I have waited months to write these entries. My desire to address the value of the Kama Sutra is one of the reasons I started this blog. Finally, I have the opportunity to embrace real controversy.
I once dreamt of church adult Sunday School rooms plastered with copies of pages from the sexually explicit ancient Indian sex manual (the Kama Sutra) demonstrating numerous
(24-39) positions that can help maximize the joy of intercourse. I've come to see that the clamor against such an action would minimize its value. I do think something has to be done to help the Church re-think its attitude towards orgasm - something that would energize its members' sex lives.
Is it even right to look at the book's anatomically correct drawings of almost entirely clothed Indian couples having intercourse in a wide array of positions? Is this pornography? If you sit alone masturbating at the drawings, I guess it's pornography. If you use it to bring joy back into unrelenting monogamy, I'd say it's instruction.
The question is, why do American Christians need so much help to enjoy sex?

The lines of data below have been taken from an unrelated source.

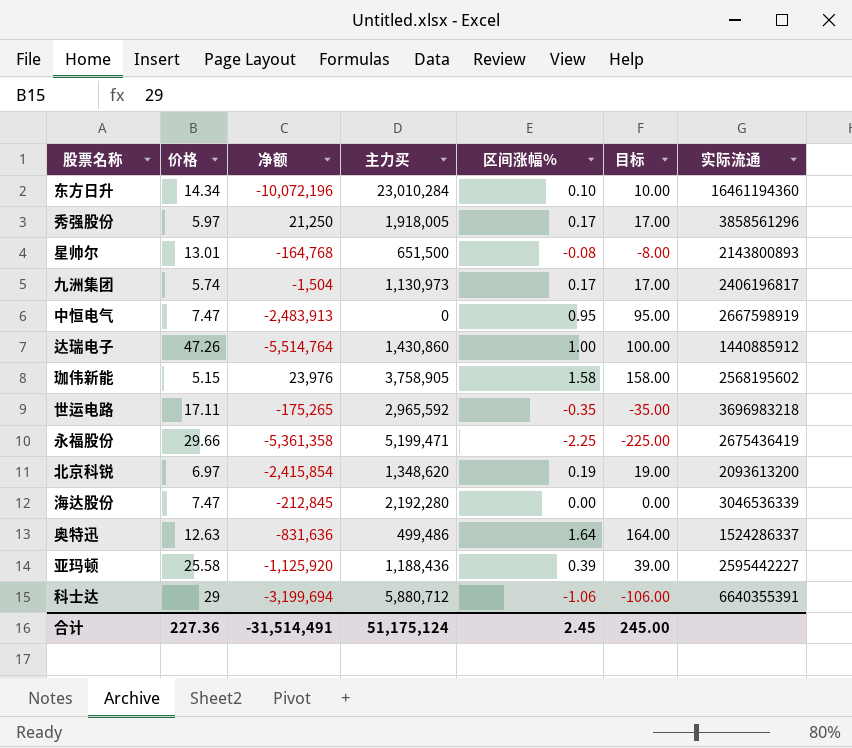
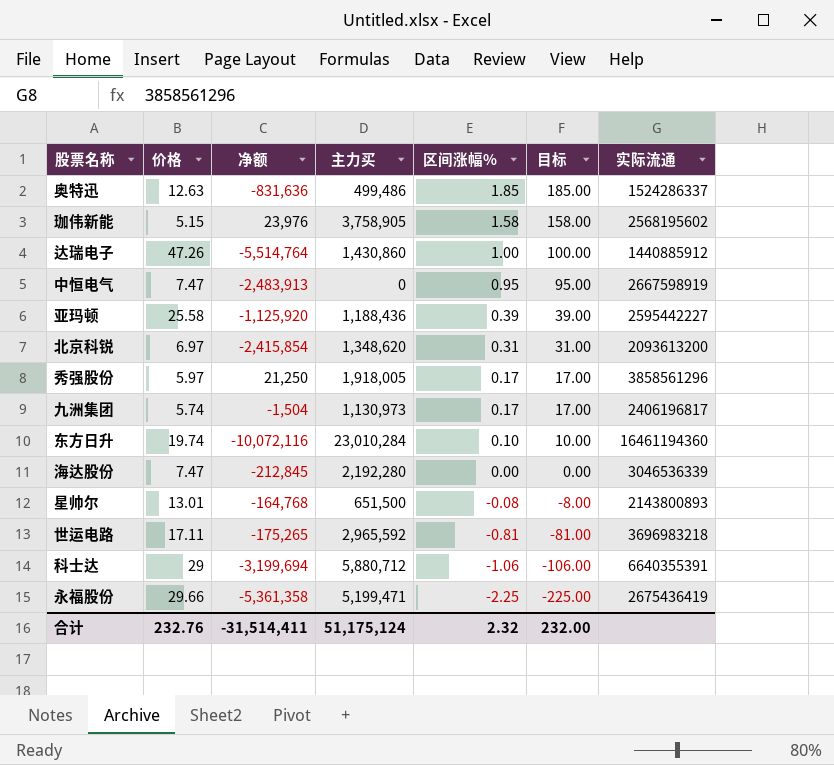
row order: none -> 区间涨幅% descending
奥特迅 | 区间涨幅%: 1.64 -> 1.85
奥特迅 | 目标: 164.00 -> 185.00
北京科锐 | 区间涨幅%: 0.19 -> 0.31
北京科锐 | 目标: 19.00 -> 31.00
东方日升 | 价格: 14.34 -> 19.74
东方日升 | 净额: -10,072,196 -> -10,072,116
世运电路 | 区间涨幅%: -0.35 -> -0.81
世运电路 | 目标: -35.00 -> -81.00
合计 | 价格: 227.36 -> 232.76
合计 | 净额: -31,514,491 -> -31,514,411
合计 | 区间涨幅%: 2.45 -> 2.32
合计 | 目标: 245.00 -> 232.00

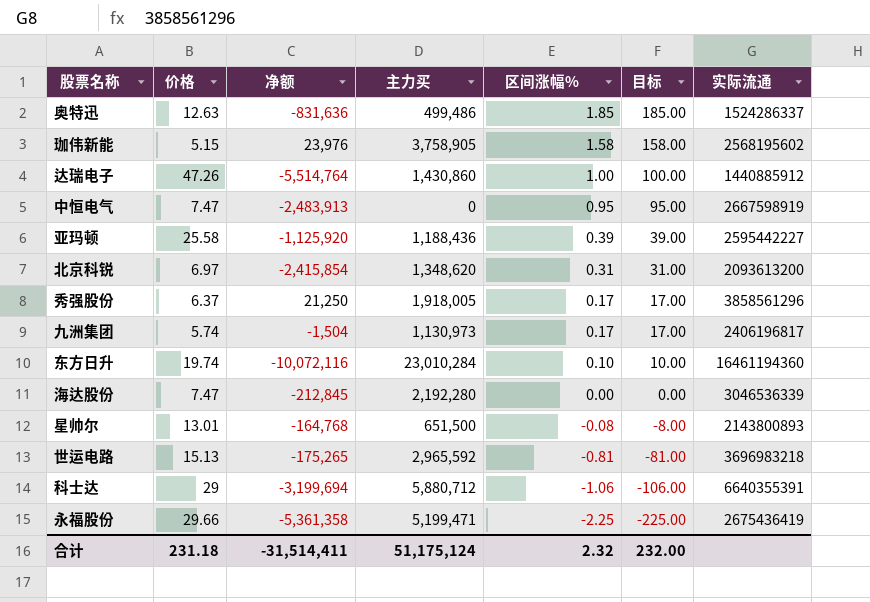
秀强股份 | 价格: 5.97 -> 6.37
世运电路 | 价格: 17.11 -> 15.13
合计 | 价格: 232.76 -> 231.18

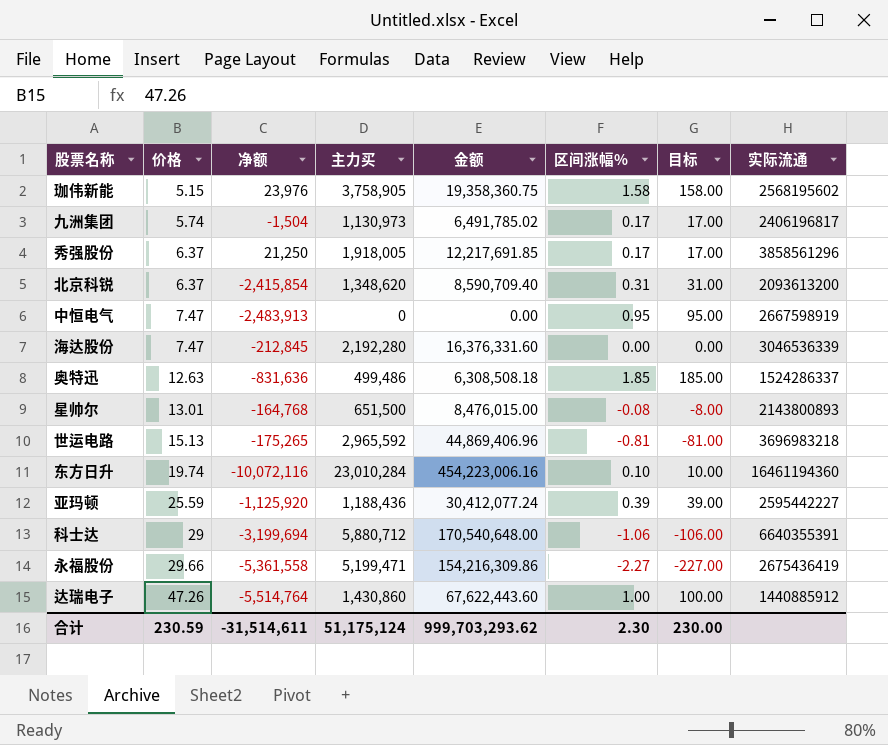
row order: 区间涨幅% descending -> 价格 ascending
column 金额 | formula: none -> [价格] * [主力买]
北京科锐 | 价格: 6.97 -> 6.37
亚玛顿 | 价格: 25.58 -> 25.59
永福股份 | 净额: -5,361,358 -> -5,361,558
永福股份 | 区间涨幅%: -2.25 -> -2.27
永福股份 | 目标: -225.00 -> -227.00
合计 | 价格: 231.18 -> 230.59
合计 | 净额: -31,514,411 -> -31,514,611
合计 | 区间涨幅%: 2.32 -> 2.30
合计 | 目标: 232.00 -> 230.00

It starts with a faith that is often confused about the relationship between the body and the flesh, which teaches a high standard about fighting lust "in the heart." It continues with a founder who was abstinent and encouraged His disciples to serious consideration of this form of sexuality and a later Apostle, Paul, who followed Jesus' encouragement personally and was reluctant to endorse marriage in one area of his travels (the city of Corinth).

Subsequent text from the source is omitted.